A nuclear plant made anywhere is going to take 20 years to build. If you started it today. Which you won’t.
Nuclear Hazards
Some people will argue about the hazards of nuclear, like that’s enough to win the argument, and maybe it is. Maybe the hazards are outweighed by the benefits, though I think when we consider time, cost and amount of power, nuclear has already failed before you get to the waste issue.
Nuclear reactors may be robust, but the cost of a failure is massive. You need to be careful about how and where they’re built, then deal with the waste (on an eternal sort of timeline) and the security for both of those things, then you have to accept that, should war, terrorism or other conflict break out, it’s a major target.

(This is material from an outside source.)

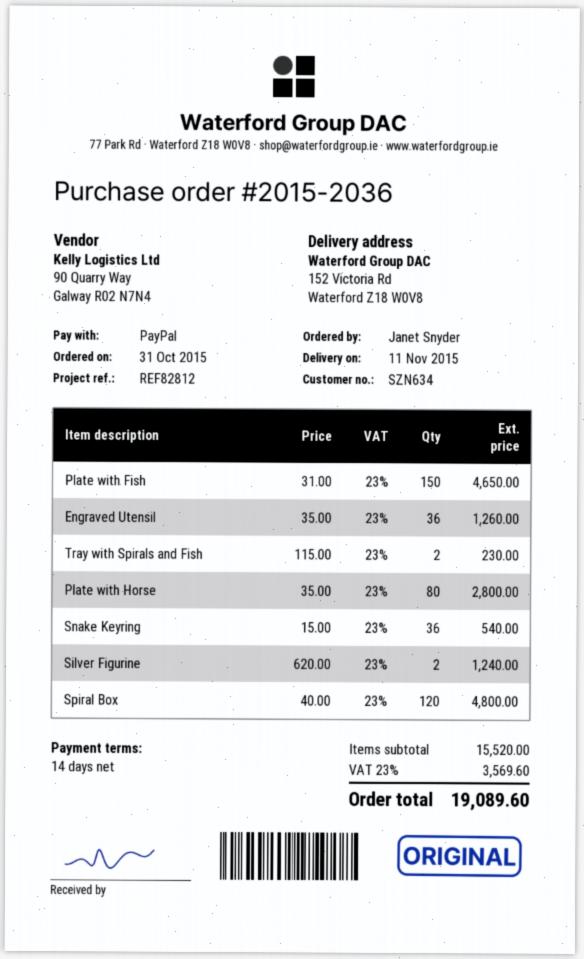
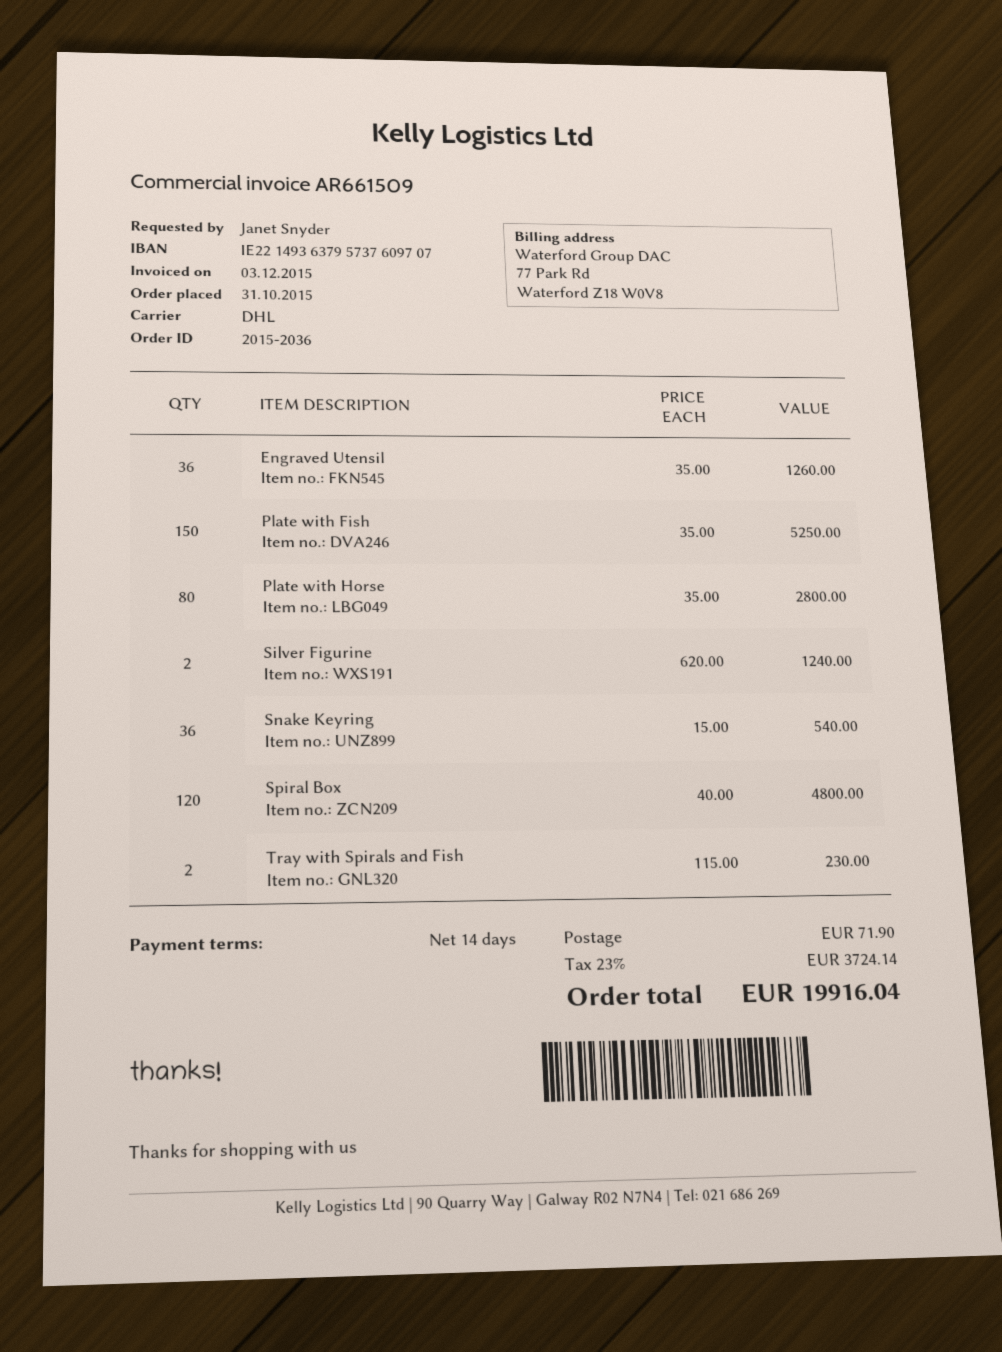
Plate with Fish: 150 x 31.00 = 4650.00 -> 150 x 35.00 = 5250.00
shipping: none -> 71.90
tax: 23% = 3569.60 -> 23% = 3724.14
total: 19089.60 -> 19916.04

It’s hard to weaponize a solar farms.
Ukraine has shown us the problems they represent: Russia went for the Chernobyl plant pretty quickly, and they’re a great bargaining chip. “Give us what we want or the reactor falls down some stairs” is hard to ignore.
And storing the waste? That comes at a cost, in terms of the place, and the guards, and the maintenance and monitoring. You don’t need to monitor your pile of old solar panels quite as vigilantly.
And what of the price of failure? If a nuclear plant melts down, it’s a problem. If a solar panel fails, or a wind turbine flings all its blades into the air in a fiery fit of fuck you, it’s not quite as big a deal.
Energy Availability
“Oh but it’s not sunny at night!” screams the ‘we got ya with our understanding of diurnal cycles’ crowd. To which I can only reply: wind, geothermal, wave, batteries.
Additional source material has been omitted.